HPS is High Performance *Street* pad :thumbup: Plus, ceramic is really for anti-dust properties and they last longer. Your TT is pretty heavy so I am not surprised that's how it worked out. Thanks for your review though, it will hopefully benefit folks


----------



## KG18t (Aug 9, 2006)

They also have "Luxury and Touring" in the headline description, in addition to being under the "street" category. What the hell were you smoking when you thought that street pads would be a good idea on track? They are, in fact, superb street pads. On a mk4 chassis car - even carbotech XP12's are almost not enough pad... I know this because I eat a set every time do a track weekend. 

As far as the white flake on the pad plate, that would be the paint cooking off of them. They do that. I'm comfortable saying that those pads performed admirably for what you put them through when taking into account what they were designed for. 
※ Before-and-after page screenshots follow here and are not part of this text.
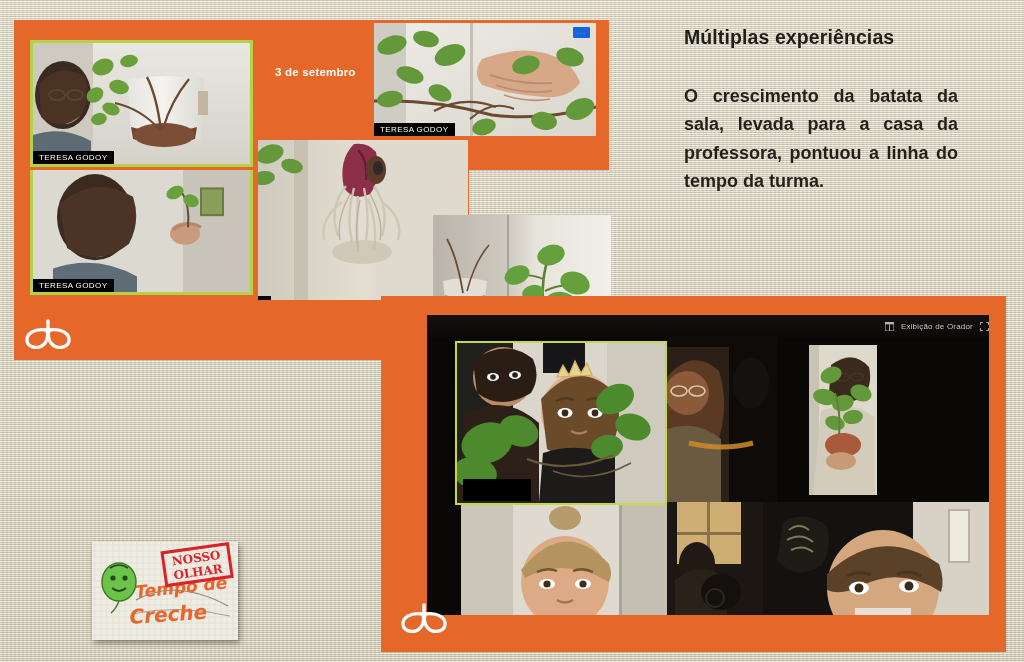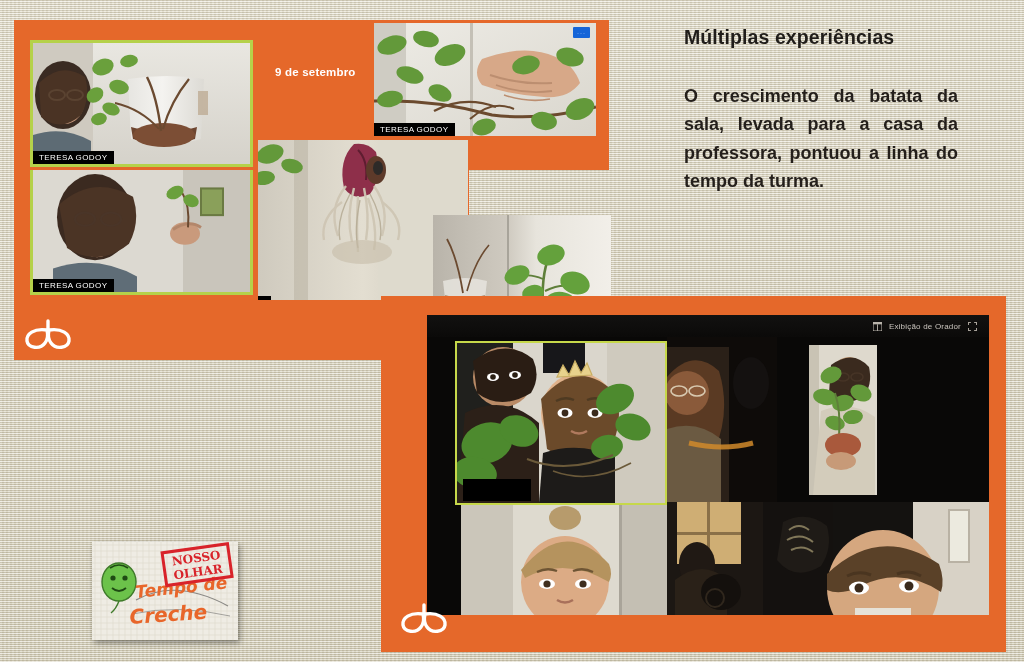--- a/index.html
+++ b/index.html
@@ -97,7 +97,7 @@
 <div class="abs" id="top-panel"></div>
 <div class="abs" id="top-panel-lower"></div>
 
-<div id="date-label">9 de setembro</div>
+<div id="date-label">3 de setembro</div>
 
 <div class="vid" id="tile-teresa-1">
   <svg width="100%" height="100%" viewBox="0 0 217 121" preserveAspectRatio="none">

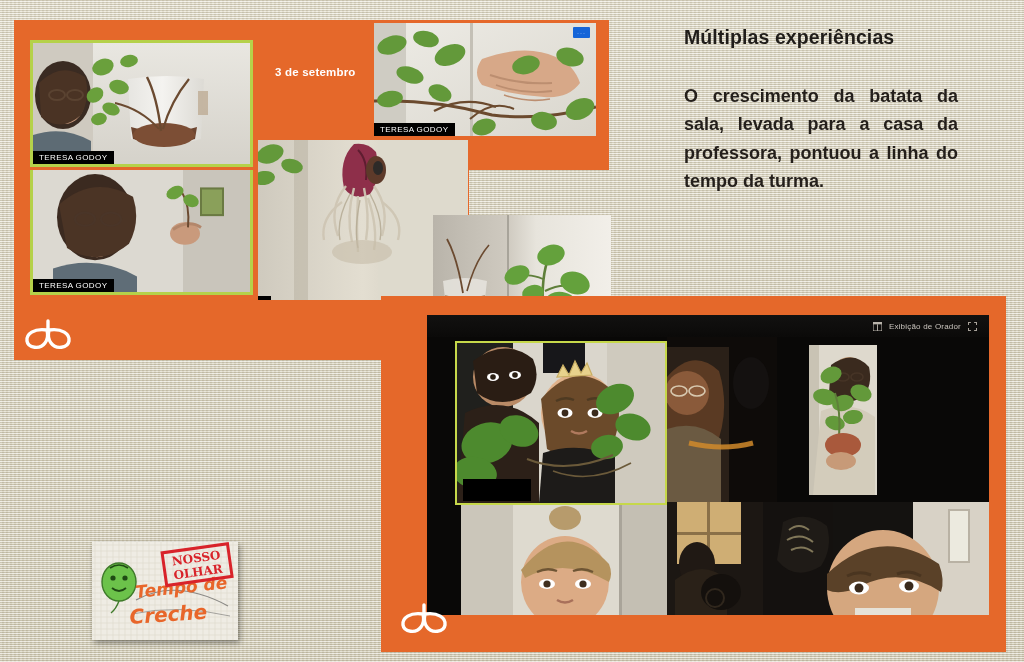--- a/index.html
+++ b/index.html
@@ -65,7 +65,7 @@
     position:absolute;left:0;top:0;width:100%;height:22px;
     background:linear-gradient(180deg,#121110 0%,#0b0a09 100%);
     display:flex;align-items:center;justify-content:flex-end;
-    padding-right:12px;box-sizing:border-box;gap:7px;
+    box-sizing:border-box;gap:7px;
   }
   #speaker-view-label{color:#c9c4bd;font-size:8px;letter-spacing:.2px;}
With hawks, I'd recommend nothing less than 9012's (blues) if you're on street tires, and better than that if you're on r-comps.


----------



## 20v master (May 7, 2009)

Any time I've run this track before has been in a 1.8T FWD Mk4 GTI. Obviously the front brakes are doing most of the work, in either GTI or TT. On the GTI, I ran HP+ in the front with OEM pads in the rear, and the rear pads gave out after the first day. I installed some Duralast crap to get through the second day (track is in a remote rural area, it was all I could find), and was fine. The next time I ran here in the GTI, same HP+'s in the front with Mintex Red Box in the rear (went through two sets in two days). Obviously none of OEM, Duralast, or Red Box pads are "race" pads, and none of them did damage to the rotors like the Hawk Ceramics did. That's why I thought I'd be okay for one day with the Ceramics, as I installed them right before the event. 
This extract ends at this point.